• [Study material]
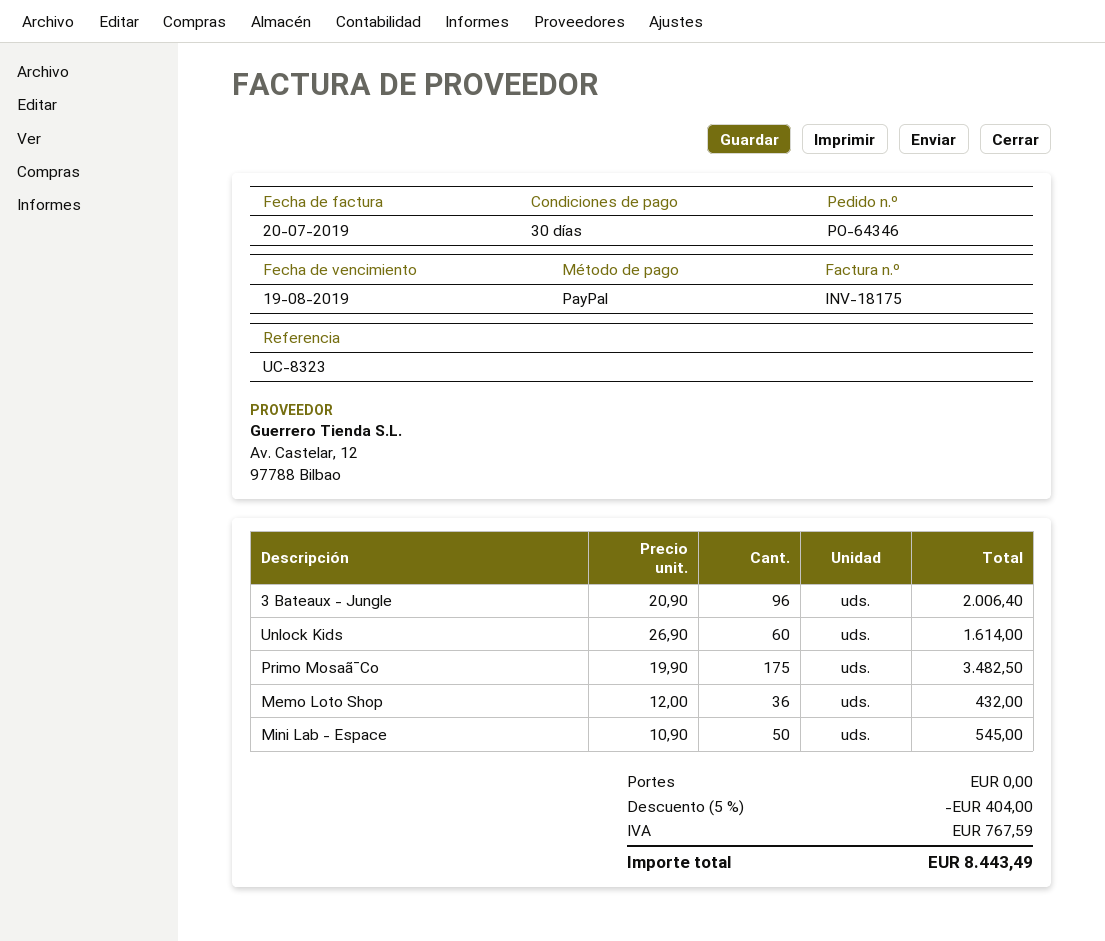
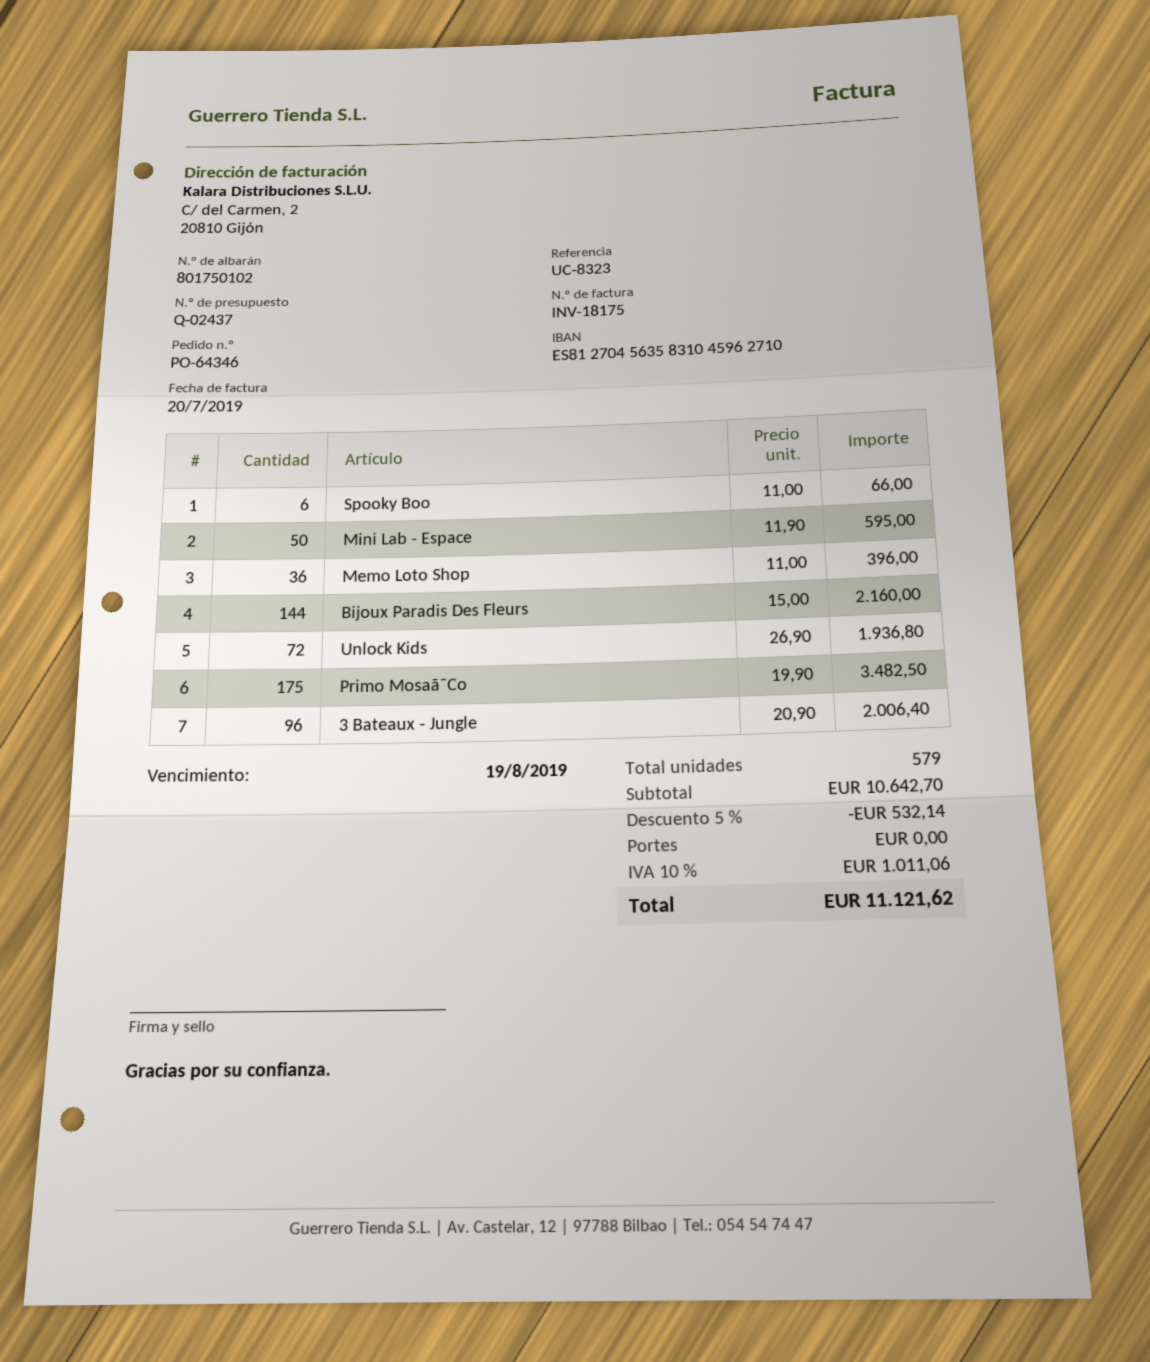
Unlock Kids: 60 x 26.90 = 1614.00 -> 72 x 26.90 = 1936.80
Memo Loto Shop: 36 x 12.00 = 432.00 -> 36 x 11.00 = 396.00
Mini Lab - Espace: 50 x 10.90 = 545.00 -> 50 x 11.90 = 595.00
Spooky Boo: none -> 6 x 11.00 = 66.00
Bijoux Paradis Des Fleurs: none -> 144 x 15.00 = 2160.00
discount: 5% = 404.00 -> 5% = 532.14
tax: 767.59 -> 1011.06
total: 8443.49 -> 11121.62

• [Exercise prompt] Output the records exactly. Drop the images.

• [Task solution]
Unlock Kids: 60 x 26.90 = 1614.00 -> 72 x 26.90 = 1936.80
Memo Loto Shop: 36 x 12.00 = 432.00 -> 36 x 11.00 = 396.00
Mini Lab - Espace: 50 x 10.90 = 545.00 -> 50 x 11.90 = 595.00
Spooky Boo: none -> 6 x 11.00 = 66.00
Bijoux Paradis Des Fleurs: none -> 144 x 15.00 = 2160.00
discount: 5% = 404.00 -> 5% = 532.14
tax: 767.59 -> 1011.06
total: 8443.49 -> 11121.62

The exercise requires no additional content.